Rural southern Utah is cowboy country, and with it comes a deserved reputation of being a meat and potatoes kind of place. So after a recent three-day hiking trip in Bryce Canyon National Park, when Kim Johnson saw a sign advertising a Tandoori Taqueria, she pulled over immediately.
Johnson and her family, who live in Salt Lake City, are vegetarian.
"We've eaten a lot of Subway sandwiches [this trip]," she says, laughing. "And a lot of large side salads because it's a pretty meaty environment here."
Inside, the family grinned as they dug into heaping plates of cauliflower tacos, with garbanzo beans, smoky Mexican spices and tomatillo chutney.
"They're not flavors we've had for the last few days in rural southern Utah," Johnson says.
And that's exactly the idea. Five years ago, Ripple Desai opened the Tandoori Taqueria in her hometown of Panguitch, which has population of about 1,500. The Tandoori Taqueria definitely stands out on the town's short main drag among several mom and pop coffee shops and diners, a Family Dollar and NAPA Auto Parts store.
"I'm Indian, my parents are both from India," says Desai, quickly adding, "And, I love tacos."
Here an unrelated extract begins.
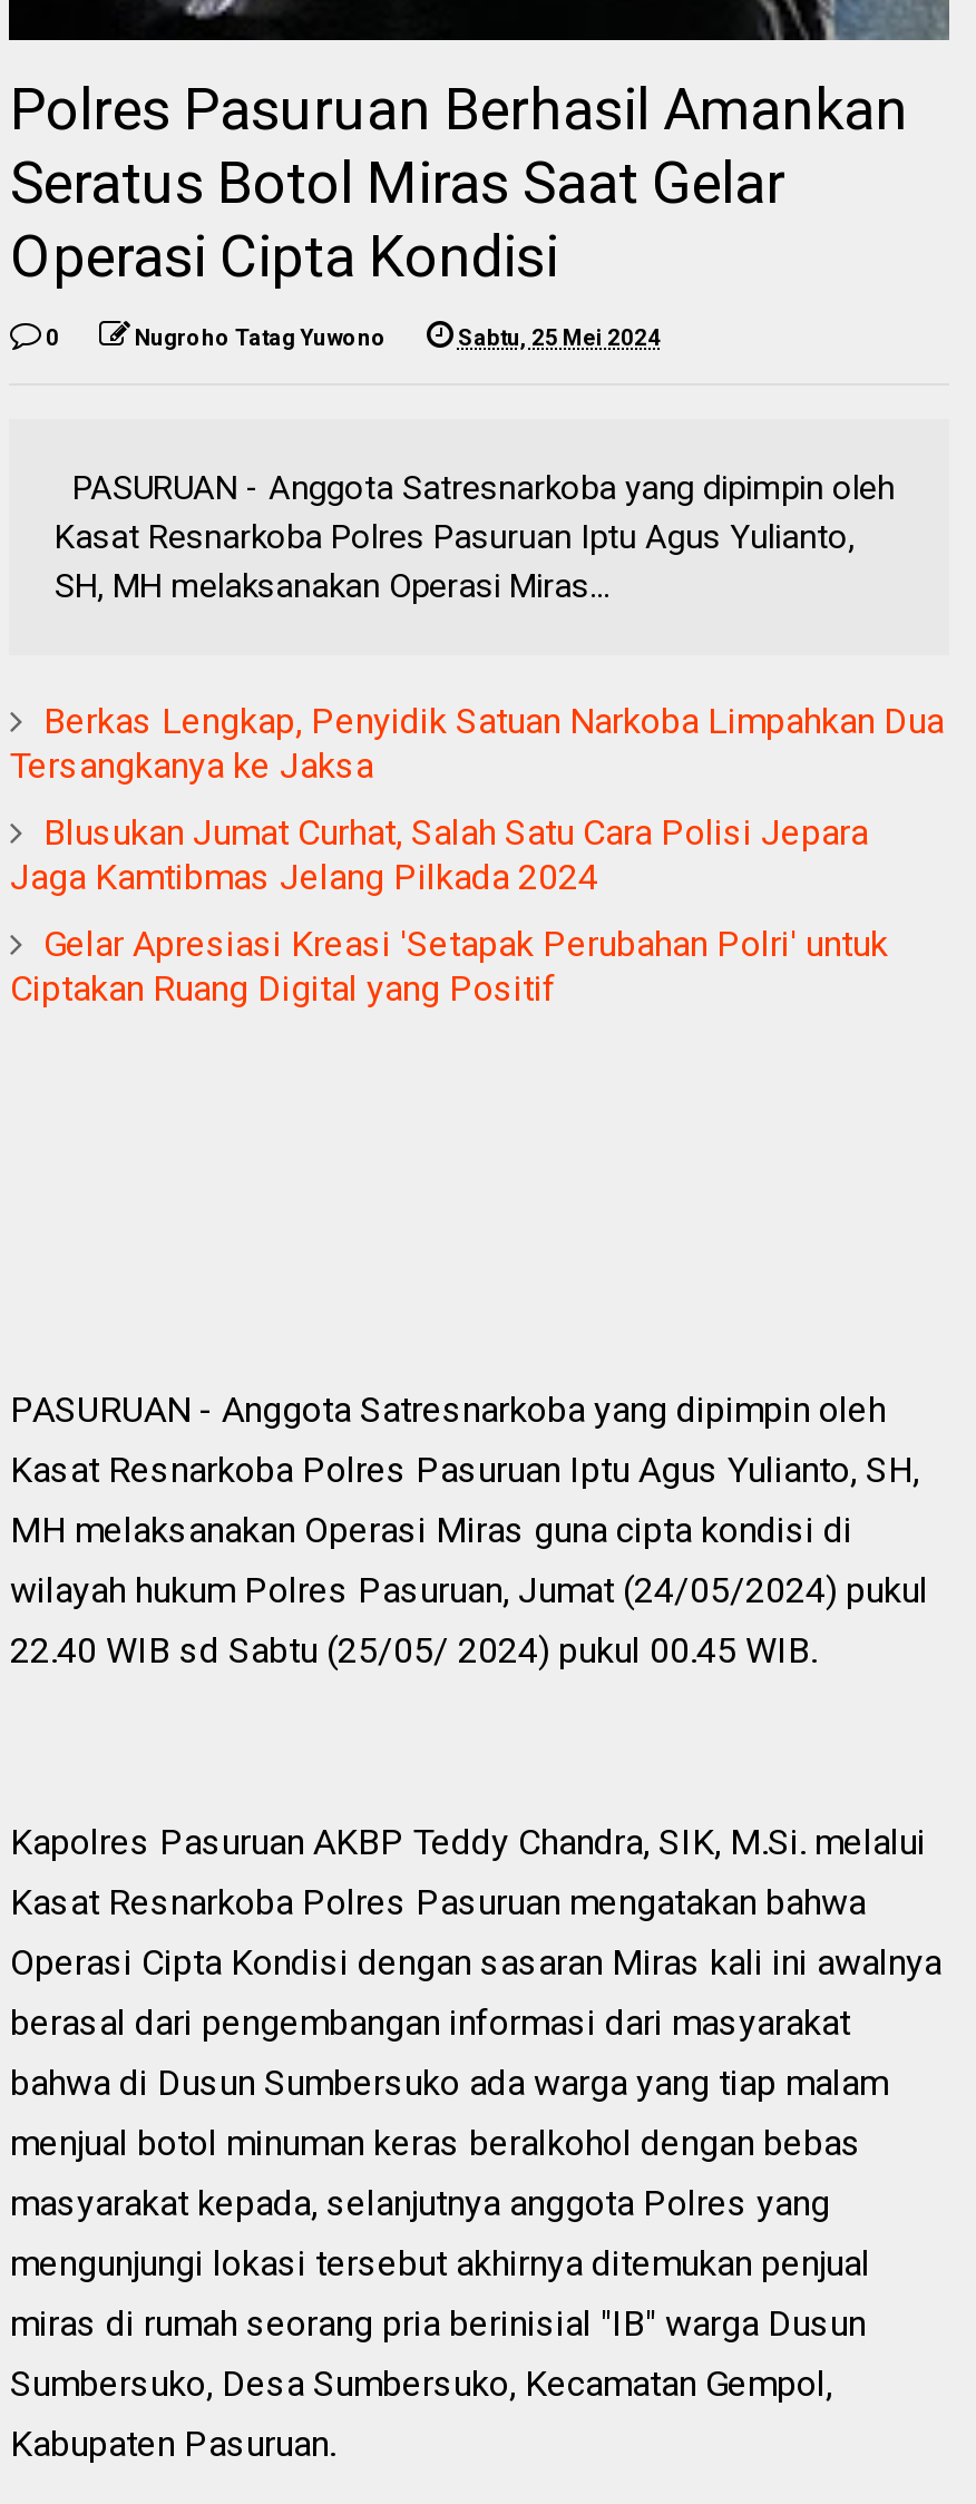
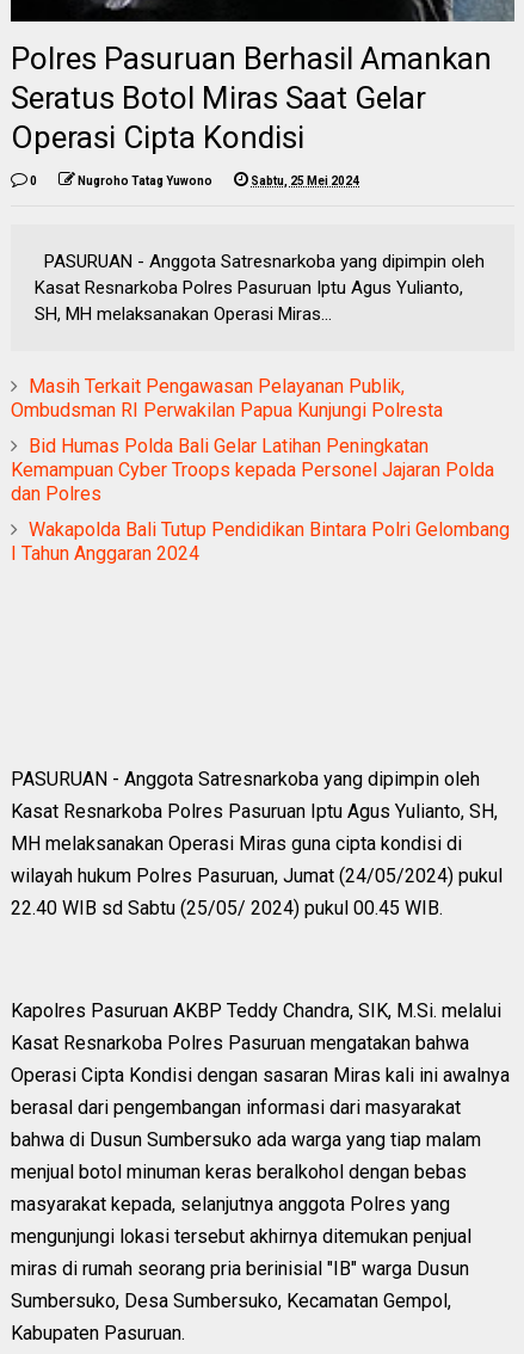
[10,699,943,786] Berkas Lengkap, Penyidik Satuan Narkoba Limpahkan Dua | Tersangkanya ke Jaksa -> [11,375,443,421] Masih Terkait Pengawasan Pelayanan Publik, | Ombudsman RI Perwakilan Papua Kunjungi Polresta
[10,811,868,898] Blusukan Jumat Curhat, Salah Satu Cara Polisi Jepara | Jaga Kamtibmas Jelang Pilkada 2024 -> [11,434,495,505] Bid Humas Polda Bali Gelar Latihan Peningkatan | Kemampuan Cyber Troops kepada Personel Jajaran Polda | dan Polres
[10,922,888,1009] Gelar Apresiasi Kreasi 'Setapak Perubahan Polri' untuk | Ciptakan Ruang Digital yang Positif -> [11,518,510,565] Wakapolda Bali Tutup Pendidikan Bintara Polri Gelombang | I Tahun Anggaran 2024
Her menu is a fusion of traditional Indian dishes with that beloved Mexican staple — tacos. She uses naan bread as the tortilla. Over a busy recent lunch hour, customers packed the tidy dining room eating slow-roasted beef chorizo tacos topped with tomatillo chutney, spicy pozole with pork marinated in a turmeric dry rub and a dish called curry a la verazcruzana, chicken and garbanzo beans in a roasted red pepper sauce. Every dish is cooked to order in a small kitchen off the dining area.
"I wanted to do something completely different," Desai says. "I wanted to make sure that you're eating something unlike anything else you've had."
The Taqueria mostly caters to tourists who visit Bryce Canyon and Zion national parks and the nearby Grand Staircase Escalante National Monument. Desai says she did get a few second looks initially from locals. But she was used to it. They were the only Indian family in a mostly white, Mormon town for most of her childhood. Her parents still own the motel they bought in the 1980s, down the street from the restaurant, which is in a building Ripple's father also owned.
Desai recalls fondly begging her mom to make tacos as a kid — her mom mostly made traditional Gujarati dishes from her native state of Gujarat in India, lots of spices, lentils, vegetables and rice. She grew up learning to cook it.
"And that's what my mom [still] makes every single day, even to this day," Desai says. "That's what I have when I leave here at 10 p.m. and go home."
Her mom, Tarla Desai is always cooking, except when she stops into her daughter's Taqueria for a snack.
"She samples everything," Ripple says, adding that she's always letting her know if her rice is too crispy or if a dish needs more seasoning.
It's clear though that Tarla is proud of her daughter.
"She's doing good, everyone loves it," Tarla says. "She has a business mind and got the Indian cooking style."
And Mom is playing another key role. Every winter when the tourists leave, she and Ripple's father close up their hotel and travel, usually home to India. They return in the spring with spices in two 50-pound suitcases.
It's what gives those tasty chicken tikka tacos that extra kick.